As you can see this is pretty dang close to the same. If you had special “back” logic you could wire-up the BackClick event handler and do what you need to do. Otherwise Back will be handled to you to show the SettingsPane again (or none at all if ShowIndependent was used).

The SettingsFlyout does the same “light dismiss” functionality as Callisto and the rest of the operating system, this is all handled for you.
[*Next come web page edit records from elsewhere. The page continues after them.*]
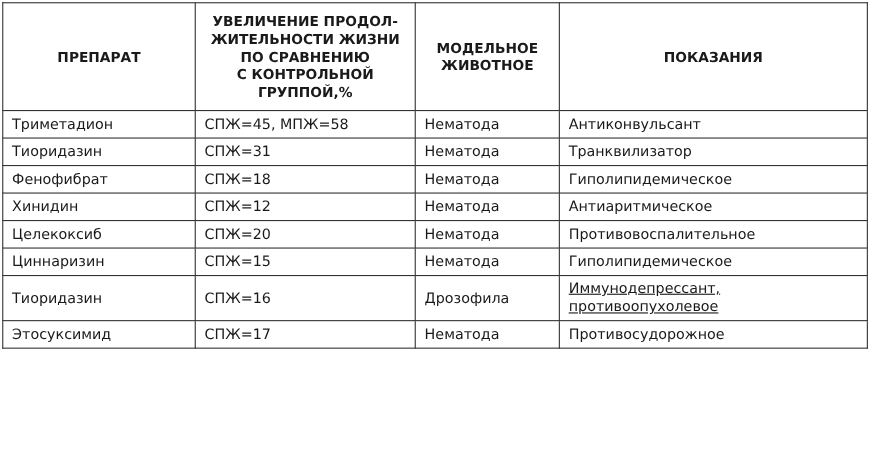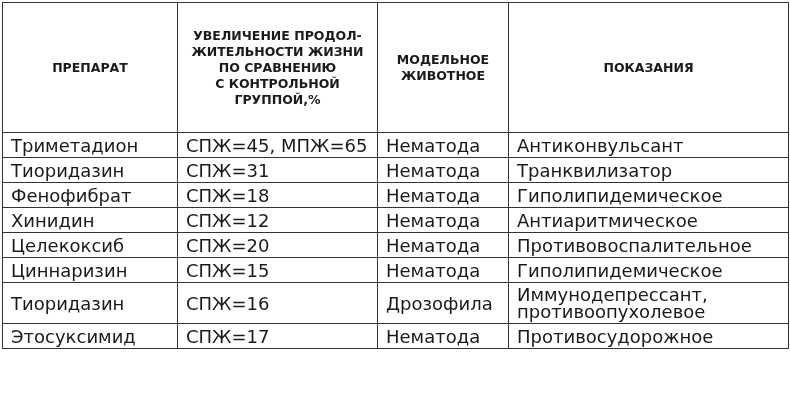"УВЕЛИЧЕНИЕ ПРОДОЛ-" th { padding: 16px 10px -> 0 10px }
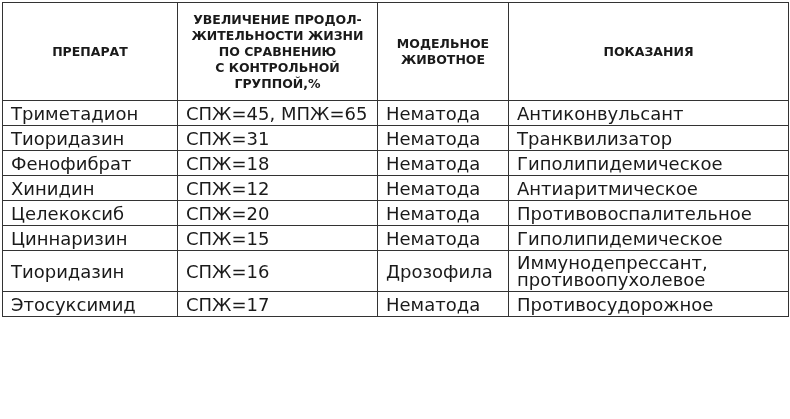"Триметадион" td { font-size: 18px -> 13px }
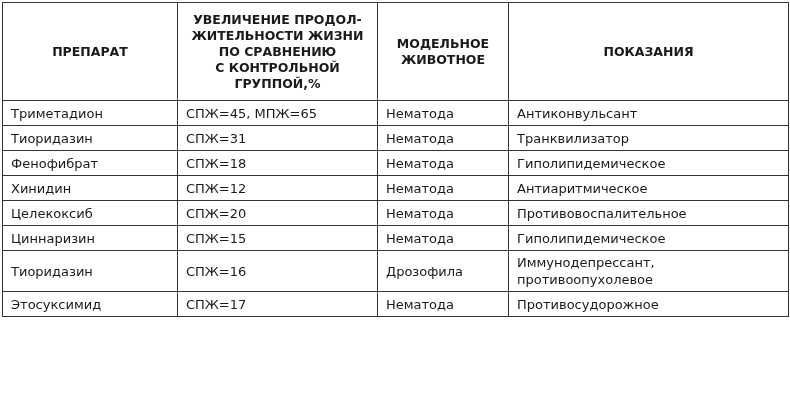"СПЖ=45, МПЖ=65" td { text: 65 -> 58 }
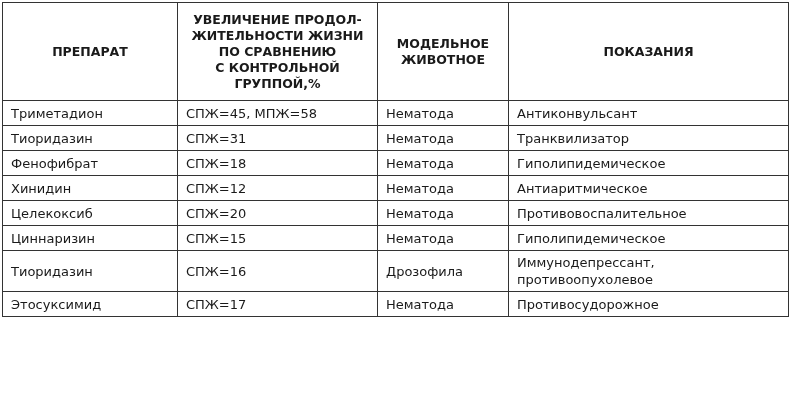"Иммунодепрессант," td.wrap { text-decoration: none -> underline }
Callisto’s AppSettings Manager

One of the great feelings in Open Source is when people contribute to your projects in meaningful ways. That was the case when Scott Dorman added a helper class to automatically register SettingsFlyout controls in App.xaml through a static method. We called this AppSettings and had an AddCommand method. For Callisto for Windows 8.1 support I added two new overloads to that method to account for the change from FlyoutWidth (enum) to Width (double). This is the only change and the internal functions remain the same and do the correct wire-up with the SettingsPane/Commands. Here is the old:

AppSettings.Current.AddCommand<SettingsContent>("App Registered", Callisto.Controls.SettingsFlyout.SettingsFlyoutWidth.Wide);

And the change for using the Windows 8.1 platform control:

AppSettings.Current.AddCommand<SettingsContent>("App Registered 2", 500);

Again the SettingsContent class here is my UserControl that represents my content. That’s it and a small change helps keep this really helpful class around!

Summary

Again this was an extremely widely used control in Callisto and as you can see there are only a few subtle changes to your code to use the Windows-supported control. In doing so you get better support for orientation/rotation/software keyboard handling/accessibility and performance. The SettingsFlyout in Windows 8.1 can actually be used as a UserControl itself (and should). The Application Settings SDK Sample shows this in Scenario 3 on how to use the new control in this manner.

I hope this helps you to migrate to the new control!